Data provided Block Start

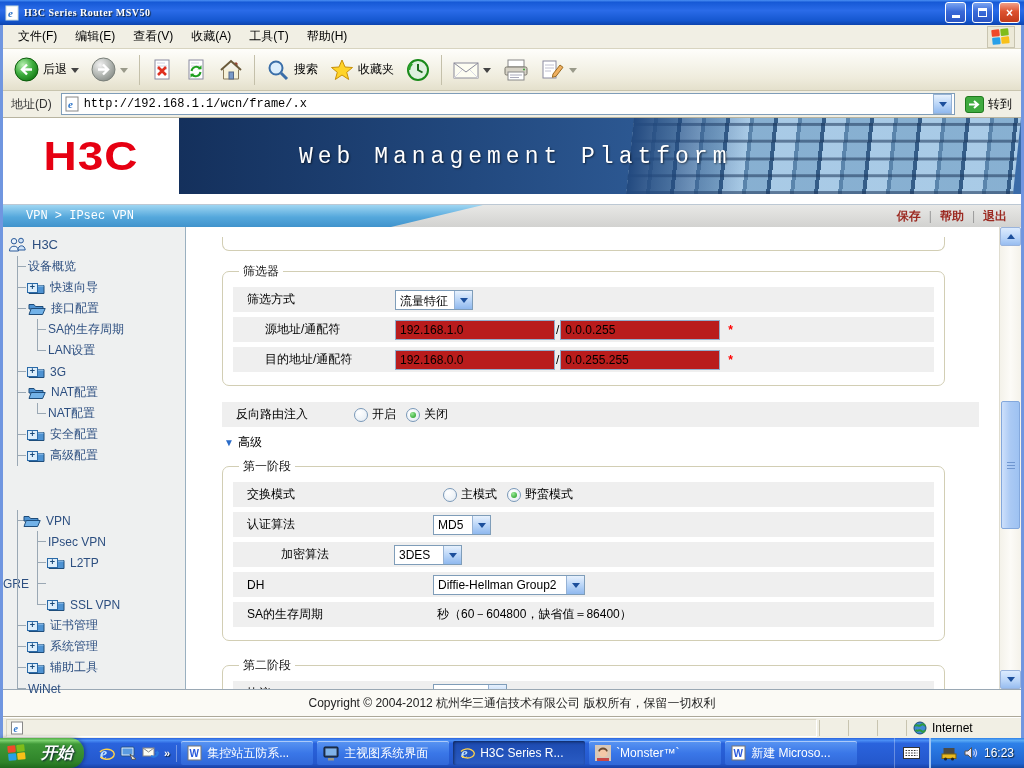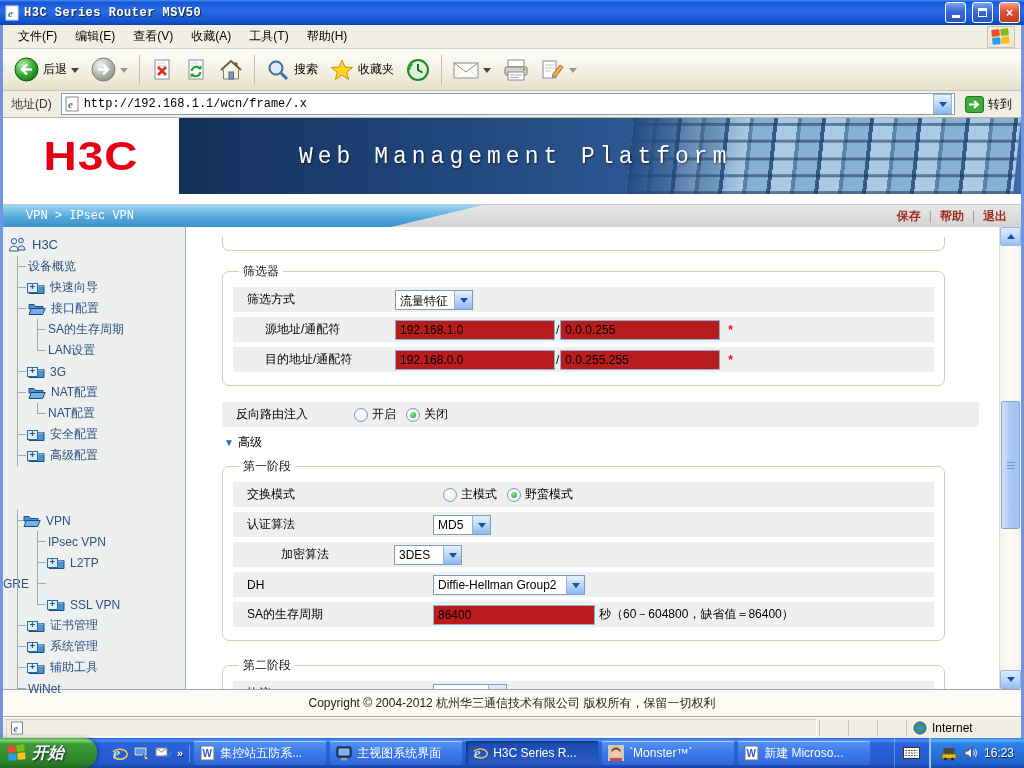--- a/index.html
+++ b/index.html
@@ -3,22 +3,22 @@
 <meta charset="utf-8">
 <style>
   html,body{margin:0;padding:0}
   body{width:1024px;height:768px;position:relative;overflow:hidden;
        font-family:"Liberation Sans",sans-serif;background:#ece9d8;font-size:12px}
   svg{display:block}
 
   
   .titlebar{height:25px;display:flex;align-items:center;padding:0 4px;gap:4px;
     background:linear-gradient(180deg,#4a90f4 0%,#1659d6 9%,#2a6be8 42%,#1557d0 82%,#0d43ae 100%);}
-  .titlebar .t-title{color:#fff;font-weight:bold;font-size:12px;text-shadow:1px 1px 1px #123;flex:1;
-    font-family:Liberation Mono, monospace;letter-spacing:.5px}
+  .titlebar .t-title{color:#fff;font-weight:bold;font-size:10px;text-shadow:1px 1px 1px #123;flex:1;
+    font-family:Liberation Serif, serif;letter-spacing:.5px}
   .win-btn{width:21px;height:21px;border:1px solid #fff;border-radius:3px;margin-left:2px;
     background:linear-gradient(180deg,#7aa4f2,#3a6ad8 45%,#2a55c4);display:flex;align-items:center;justify-content:center;
     color:#fff;font-weight:bold;font-size:12px;box-sizing:border-box}
   .win-btn.close{background:linear-gradient(180deg,#f0a088,#dd5330 45%,#c23a1a)}
   .glyph-min{width:8px;height:3px;background:#fff;margin-top:8px}
   .glyph-max{width:9px;height:9px;border:1px solid #fff;border-top:3px solid #fff;box-sizing:border-box}
 
   
   .winbody{position:absolute;top:25px;left:0;right:0;bottom:30px;display:flex;flex-direction:column;
     border-left:3px solid #7096e0;border-right:3px solid #7096e0;background:#fff;box-sizing:border-box}
@@ -131,21 +131,21 @@
     color:#222;font-size:12px}
   .statusbar{height:20px;background:#f1efe4;border-top:1px solid #fff;box-shadow:0 -1px 0 #aca899;
     display:flex;align-items:center;padding:0 3px;gap:2px}
   .st-left{flex:1;display:flex;align-items:center;gap:4px;height:16px;border:1px solid #d8d4c4;border-right-color:#fff;border-bottom-color:#fff;padding:0 3px}
   .st-cell{width:26px;height:16px;border-left:1px solid #c8c4b0;}
   .st-net{width:105px;height:16px;border-left:1px solid #c8c4b0;display:flex;align-items:center;gap:5px;padding-left:6px;color:#000}
 
   
   .taskbar{position:absolute;left:0;right:0;bottom:0;height:30px;display:flex;align-items:center;
     background:linear-gradient(180deg,#2a63dd 0%,#4a8ef5 8%,#2a63dd 18%,#2458cc 85%,#1941a5 100%)}
-  .start-btn{height:30px;width:97px;display:flex;align-items:center;gap:6px;padding-left:8px;box-sizing:border-box;
+  .start-btn{height:30px;width:84px;display:flex;align-items:center;gap:15px;padding-left:8px;box-sizing:border-box;
     background:linear-gradient(180deg,#4fae46 0%,#7cd06e 8%,#3f9a38 20%,#2f8329 80%,#1f6a1c 100%);
     border-radius:0 14px 14px 0;box-shadow:1px 0 4px rgba(0,0,0,.4);color:#fff;font-weight:bold;font-style:italic;font-size:16px;
     text-shadow:1px 1px 2px #123}
   .quicklaunch{display:flex;align-items:center;gap:5px;padding:0 8px;border-right:1px solid rgba(255,255,255,.35);margin-left:6px}
   .ql-chev{color:#fff;font-weight:bold;font-size:11px;letter-spacing:-2px;text-shadow:1px 1px 1px #123}
   .tasks{flex:1;display:flex;align-items:center;gap:4px;padding:0 4px;overflow:hidden}
   .task-btn{width:132px;height:24px;border-radius:2px;display:flex;align-items:center;gap:5px;padding:0 6px;box-sizing:border-box;
     background:linear-gradient(180deg,#5a95f2,#3a77e8 50%,#3168d8);box-shadow:inset 0 1px 0 rgba(255,255,255,.5);
     color:#fff;font-size:12px;white-space:nowrap;flex-shrink:0}
   .task-btn .t-txt{overflow:hidden;text-overflow:ellipsis}
@@ -628,21 +628,20 @@
           </div>
           <div class="form-row">
             <span class="row-label" style="width: 200px;">DH</span>
             <span class="xp-select" style="width: 152px;">
               <span class="sel-val">Diffie-Hellman Group2</span>
               <span class="sel-btn"></span>
             </span>
           </div>
           <div class="form-row">
             <span class="row-label" style="width: 200px;">SA的生存周期</span>
-            <input class="xp-input" type="text" value="86400" style="width: 152px;">
             <span class="suffix">秒（60－604800，缺省值＝86400）</span>
           </div>
         </fieldset>
 
       <fieldset class="xfs" id="fs-p2">
         <legend>第二阶段</legend>
       <div class="form-row">
             <span class="row-label" style="width: 200px;">协议</span>
             <span class="xp-select" style="width: 74px;">
               <span class="sel-val">ESP</span>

Data provided Block End

_What to do_
Your task is to copy every line in the entries that holds the string "style".

_Output for this exercise_
 <style>
     border-radius:0 14px 14px 0;box-shadow:1px 0 4px rgba(0,0,0,.4);color:#fff;font-weight:bold;font-style:italic;font-size:16px;
             <span class="row-label" style="width: 200px;">DH</span>
             <span class="xp-select" style="width: 152px;">
             <span class="row-label" style="width: 200px;">SA的生存周期</span>
-            <input class="xp-input" type="text" value="86400" style="width: 152px;">
             <span class="row-label" style="width: 200px;">协议</span>
             <span class="xp-select" style="width: 74px;">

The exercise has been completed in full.